Got another goofball gorilla tale for you today, this time from the July 1953 issue of Beware #16. I suppose the surrealness of this silly story is the real highpoint here, because the A.C. Hollingsworth artwork feels just as exceptionally uninspired and phoned-in as the slap-dash, crap coloring.
8 comments:
Replace A.C. Hollingsworth with an artist from Atlas or Marvel and add a dash of Stan Lee's wit and this would have been a sterling tale of the silver age.
Not to take away from the gorilla-riffic tale. but would like wish Mr.K, and the gang here, Happy Horror-days!
Hell, add Stan Lee to EC's original horror bullpen and no telling how insanely more brilliant things would've turned out over there, haha...
And thanks Guy, same to you and yours!
Man is this murky! Could be the inking, or the printing, or both, but parts of this are like viewing it through mud!
I don't know if the Julius Schwartz legend is true, but supposedly he saw that gorillas (and the color purple) on covers sold more comics, and so he had gorillas -- and purple ones! -- on DC covers. Here we have an earlier blue gorilla. Were they experimenting? Had they not found the proper color yet? They were close!
I think the tale would have been a bit better if it was a running battle between the gorilla and the hunter, but I can understand them having to go back to (castle? house?) to re-enforce the ending.
I love the gorilla on the splash -- he *looks* human, which is a good callback to the ending. GR-RRRG indeed!
Thank you Mr.K. for this slightly muddy art outing. I enjoyed this new perspective on were-apes. Quite different from the previous exchange of apeness as in the last blog's tale. The splash ape is great. The ending caught me off guard.
Thank you!
I know my comments are spotty (at best), but I truly enjoy everything you post.
It's funny how you expect to find another "Most Dangerous Game" variation (hopefully a good one), but then it goes off into wild areas of its own.
Speaking of The Most Dangerous Game, no matter how awful he sounds when he talks about his career, the title made me expect it to end with a "chastened" Lestrang who survives and gives up hunting.
I don't know if that's a nod to the Rue Morgue murders on page two or not, but I'm pretty sure that was actually a red-headed ape.

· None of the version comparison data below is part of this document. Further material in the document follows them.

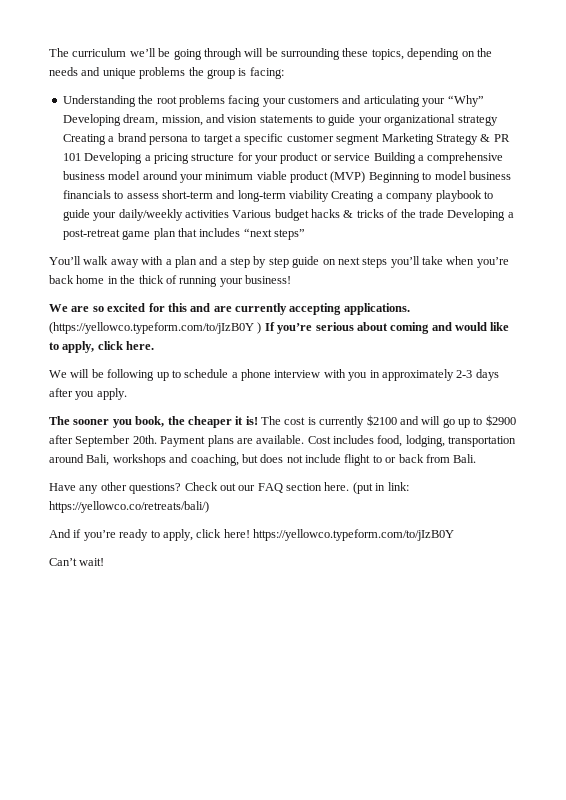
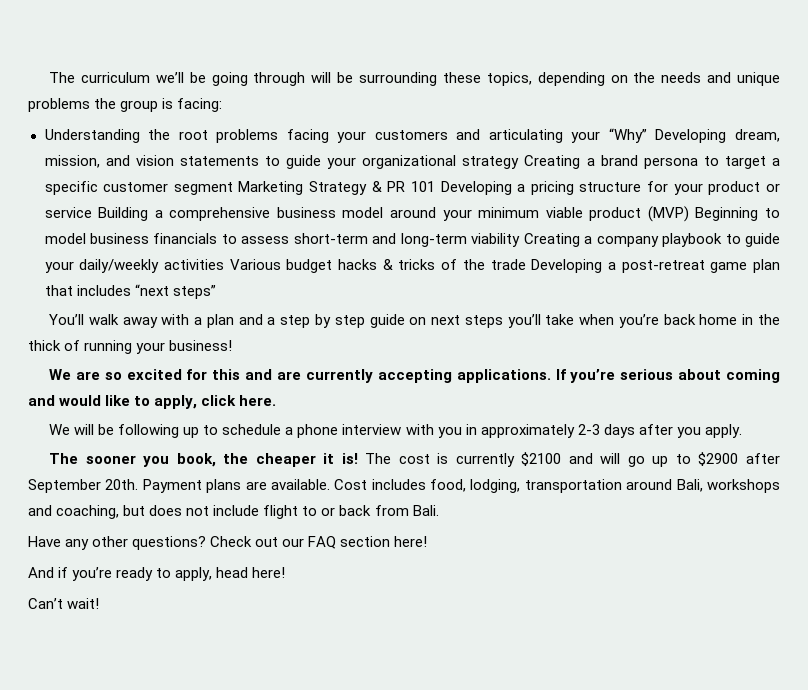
- (https://yellowco.typeform.com/to/jIzB0Y ) If you’re serious about coming and would like to apply, click here.
+ If you’re serious about coming and would like to apply, click here.
- Check out our FAQ section here. (put in link: https://yellowco.co/retreats/bali/)
+ Check out our FAQ section here!
- And if you’re ready to apply, click here! https://yellowco.typeform.com/to/jIzB0Y
+ And if you’re ready to apply, head here!

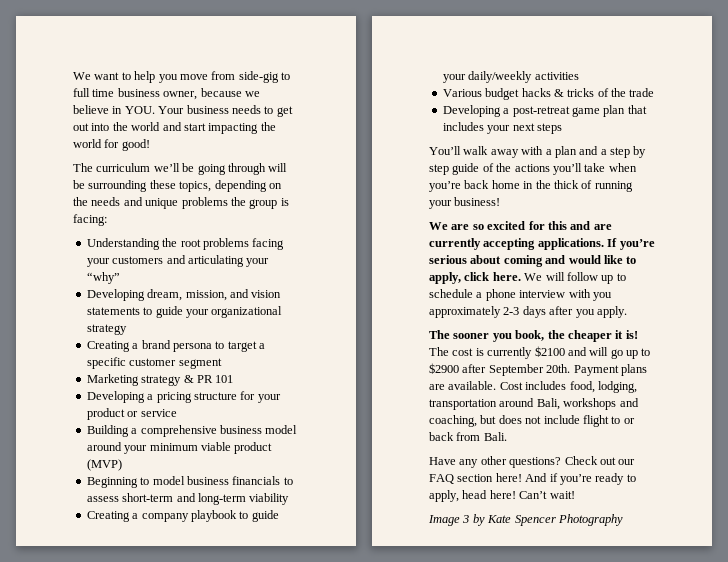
+ We want to help you move from side-gig to full time business owner, because we believe in YOU. Your business needs to get out into the world and start impacting the world for good!
- Understanding the root problems facing your customers and articulating your “Why” Developing dream, mission, and vision statements to guide your organizational strategy Creating a brand persona to target a specific customer segment Marketing Strategy & PR 101 Developing a pricing structure for your product or service Building a comprehensive business model around your minimum viable product (MVP) Beginning to model business financials to assess short-term and long-term viability Creating a company playbook to guide your daily/weekly activities Various budget hacks & tricks of the trade Developing a post-retreat game plan that includes “next steps”
+ Understanding the root problems facing your customers and articulating your “why”
+ Developing dream, mission, and vision statements to guide your organizational strategy
+ Creating a brand persona to target a specific customer segment
+ Marketing strategy & PR 101
+ Developing a pricing structure for your product or service
+ Building a comprehensive business model around your minimum viable product (MVP)
+ Beginning to model business financials to assess short-term and long-term viability
+ Creating a company playbook to guide your daily/weekly activities
+ Various budget hacks & tricks of the trade
+ Developing a post-retreat game plan that includes your next steps
- You’ll walk away with a plan and a step by step guide on next steps you’ll take when you’re back home in the thick of running your business!
+ You’ll walk away with a plan and a step by step guide of the actions you’ll take when you’re back home in the thick of running your business!
- If you’re serious about coming and would like to apply, click here.
- We will be following up to schedule a phone interview with you in approximately 2-3 days after you apply.
+ If you’re serious about coming and would like to apply, click here. We will follow up to schedule a phone interview with you approximately 2-3 days after you apply.
- Check out our FAQ section here!
- And if you’re ready to apply, head here!
- Can’t wait!
+ Check out our FAQ section here! And if you’re ready to apply, head here! Can’t wait!
+ Image 3 by Kate Spencer Photography

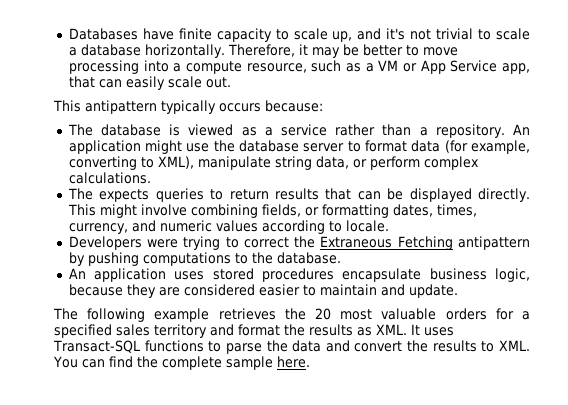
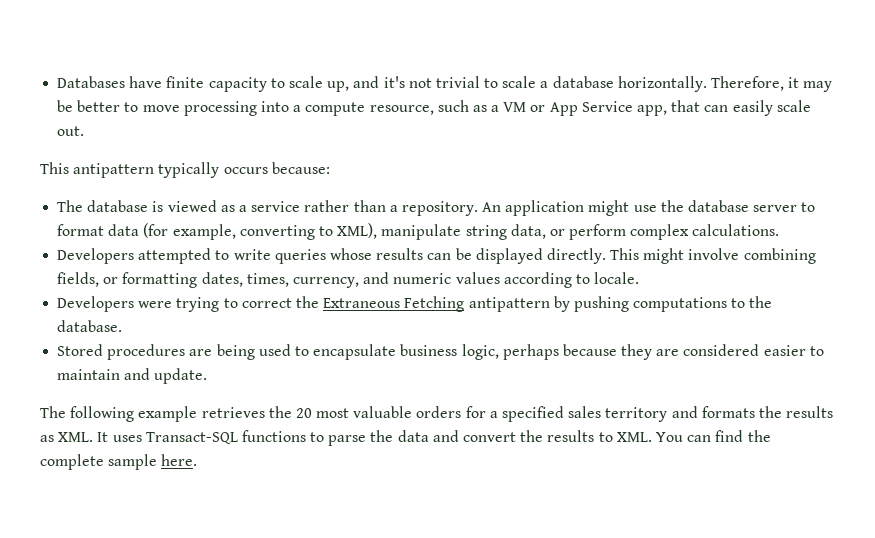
- The expects queries to return results that can be displayed directly.
+ Developers attempted to write queries whose results can be displayed directly.
- An application uses stored procedures encapsulate business logic, because they are considered easier to maintain and update.
+ Stored procedures are being used to encapsulate business logic, perhaps because they are considered easier to maintain and update.
- The following example retrieves the 20 most valuable orders for a specified sales territory and format the results as XML. It uses Transact-SQL functions to parse the data and convert the results to XML. You can find the complete sample here.
+ The following example retrieves the 20 most valuable orders for a specified sales territory and formats the results as XML. It uses Transact-SQL functions to parse the data and convert the results to XML. You can find the complete sample here.

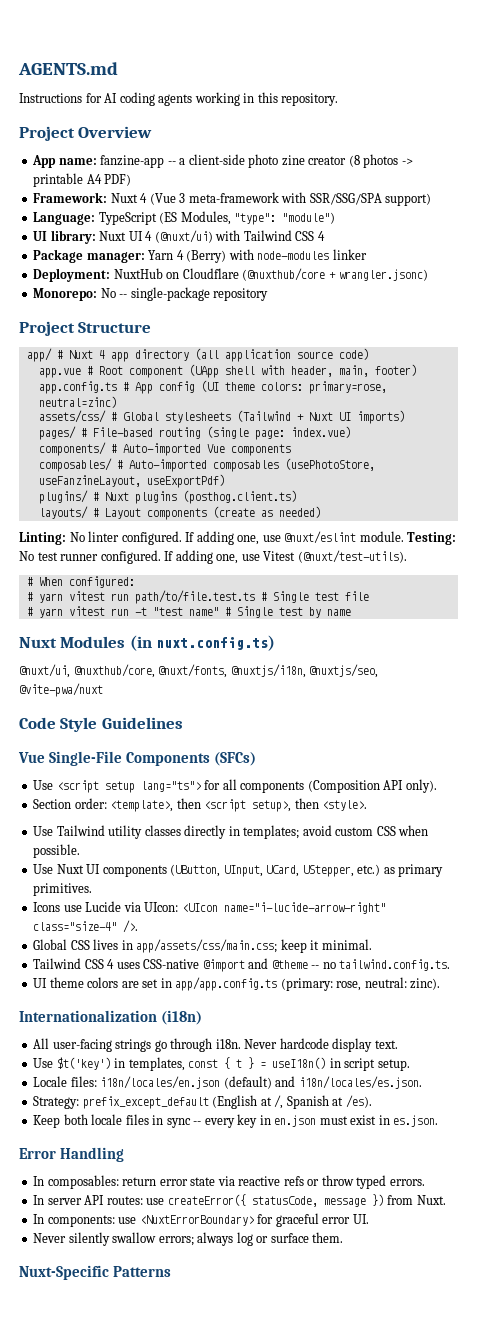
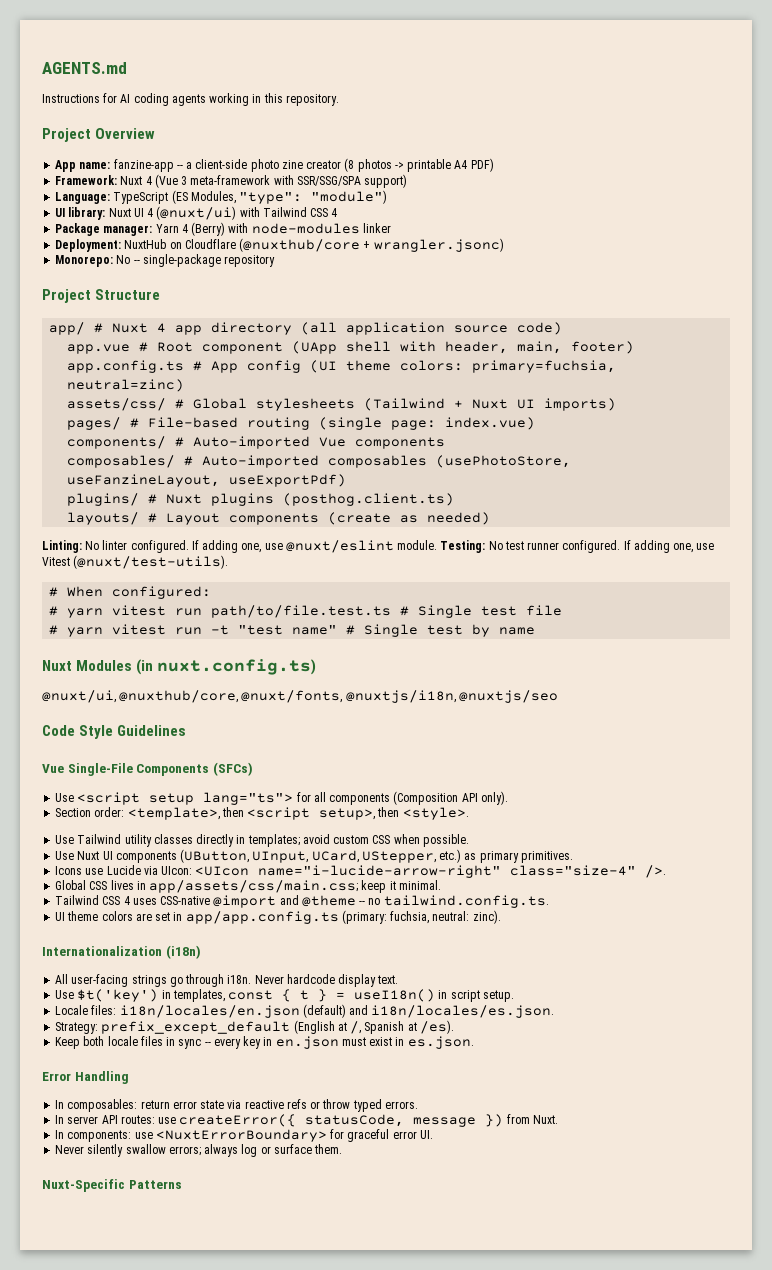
- app.config.ts # App config (UI theme colors: primary=rose, neutral=zinc)
+ app.config.ts # App config (UI theme colors: primary=fuchsia, neutral=zinc)
- @nuxt/ui, @nuxthub/core, @nuxt/fonts, @nuxtjs/i18n, @nuxtjs/seo, @vite-pwa/nuxt
+ @nuxt/ui, @nuxthub/core, @nuxt/fonts, @nuxtjs/i18n, @nuxtjs/seo
- UI theme colors are set in app/app.config.ts (primary: rose, neutral: zinc).
+ UI theme colors are set in app/app.config.ts (primary: fuchsia, neutral: zinc).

Yeah, the art here is a little rough, but I do dig on the odd panel. The page three appearance of the gorilla is a lot of fun--it sort of evokes Kurtzman--and I like the top of four, too (but man, the bottom of the same page is surprisingly bad). Like everybody else I really dig that hep pompadour the blue ape is sporting in the splash. And while the colorist was being totally prosaic, I appreciate the fact that hair colored in this way is supposed to read as blue for once.